Elle n’éprouva ni vertige, ni crainte. Seulement la puissance animale de cinq cents chevaux de métal qui l’arrachèrent du sol en dépliant leurs ailes fauves. Elle monta si haut qu’elle eut l’impression que le pays tout entier lui apparaissait d’un seul coup. De gros nuages se fendaient en bosses et protubérances. Les formes étaient courbes, galbées, bombées comme des jarres, suspendues comme des coraux, pleines de veinures secrètes, tout obéissait à des emblèmes féminins. Elle confirma à cet instant que le nom du ciel ne pouvait pas être masculin. Elle ne pouvait croire que les premiers aviateurs aient été des hommes. A le voir, le ciel était d’une féminité explosive, aux rondeurs corollaires. Cette demeure était faite comme un nid, un sein, prouvant que les premières civilisations des nuages avaient été matriarcales.

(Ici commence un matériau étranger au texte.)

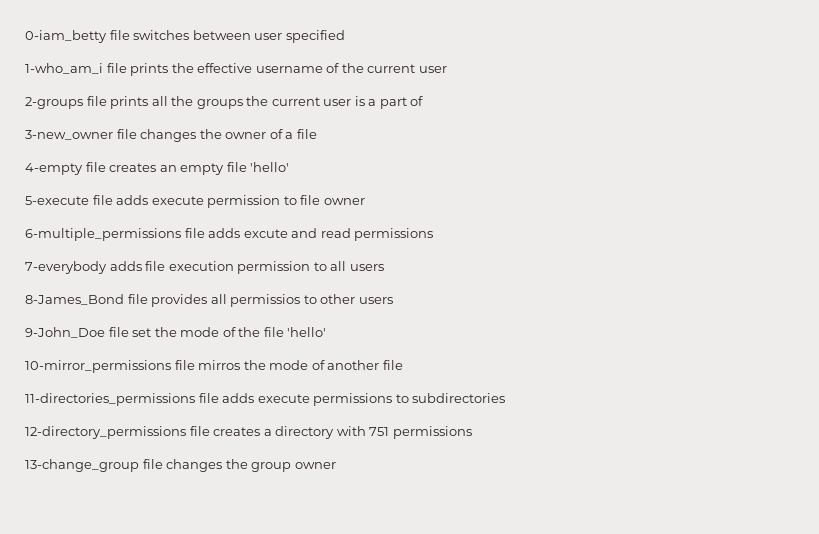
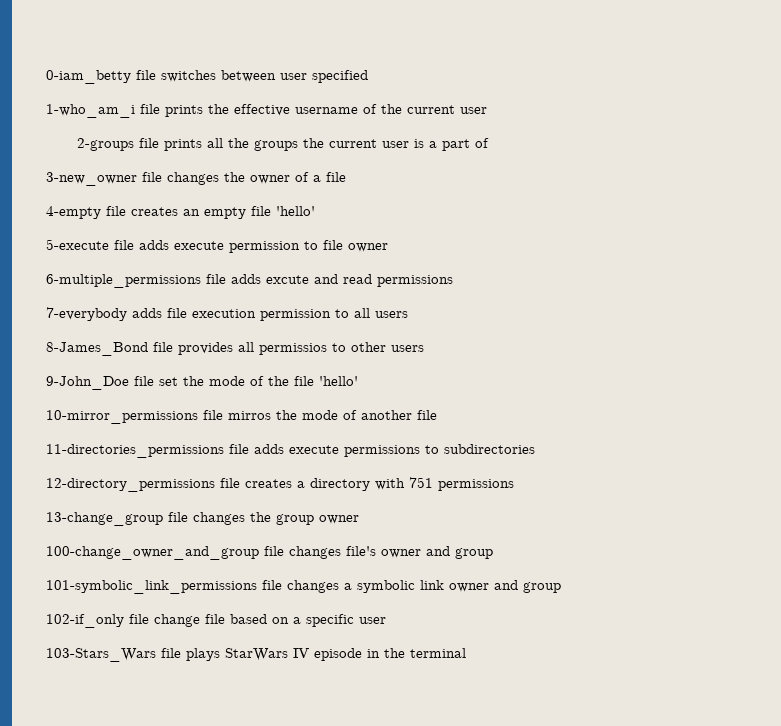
+ 100-change_owner_and_group file changes file's owner and group
+ 101-symbolic_link_permissions file changes a symbolic link owner and group
+ 102-if_only file change file based on a specific user
+ 103-Stars_Wars file plays StarWars IV episode in the terminal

De ce vol, tous ceux qui suivirent se vouèrent à recueillir l’écho.


Extrait P 105

… mais Aukan lui répondit avec une pointe d’inquiétude dans la voix :

- Visiblement, nous vivons dans un monde où toutes les races ne peuvent cohabiter.

Sur le moment, Thérèse ne releva pas cette phrase et, bien qu’elle fût une femme renseignée, ne vit pas non plus l’allusion à la situation en Europe. En Amérique latine, ce n’est que très tard que les journaux commencèrent à parler d’un étrange personnage, un chancelier allemand qui attirait vers lui les foules et promettait de trouver les coupables de la crise économique. Des rumeurs couraient qu’une guerre pouvait éclater, que la montée du nazisme gagnait les classes les plus vulnérables, et toutes ces nouvelles arrivaient en caravane avec une telle certitude, une telle évidence, que Thérèse en conclut qu’elles ne pouvaient pas être vraisemblables.


Extrait P109

A cette époque, Ilario Danovsky apprit à piloter les avions les plus capricieux. Peu à peu, il comprit que sa réussite militaire dépendait de sa détermination, de sa vaillance. Il n’avait pas le même goût ardent pour l’aventure et le danger que Margot, mais cette différence ne fit qu’enrichir son enseignement. Cette équipe à deux, cette complicité chilienne, se para du prestige de la camaraderie qui est à la fois liberté et cloître. Ils prirent le même visage, le même sang, la même colère.


Extrait P 148

A dix-huit ans, il avait adopté l’attitude des existentialistes, toujours une cigarette aux lèvres, un air pénétré, vêtu d’un manteau de feutre à carreaux, l’haleine assombrie par dix-sept cafés avalés dans la journée. Il pouvait alors s’attarder des heures sur un détail de l’histoire sans en perdre le fil et se révéla être un puits intarissable de retournements. Il était aussi envoûtant qu’un tribun, aussi malin qu’un diseur de fortune. Il savait soigner les pauses, entraîner des silences de tension narrative, contenir l’émotion d’un personnage pour ne pas briser l’élan, expliquer sans dire, inventer une astuce pour relancer le récit et dresser un paysage si réel, si fidèle, que celui qui l’écoutait avait l’impression d’y être tout entier.

Extrait P 198

Ilario Da était si brisé, si humilié, si exténué, que Margot comprit qu’il rentrait d’un enfer encore plus sombre que le sien. Dans la confusion de ce retour, comme tous les Lonsonier, elle se mit à remplir précipitamment la baignoire, convaincue par un héritage familial que le bain était un des seuls remèdes au malheur.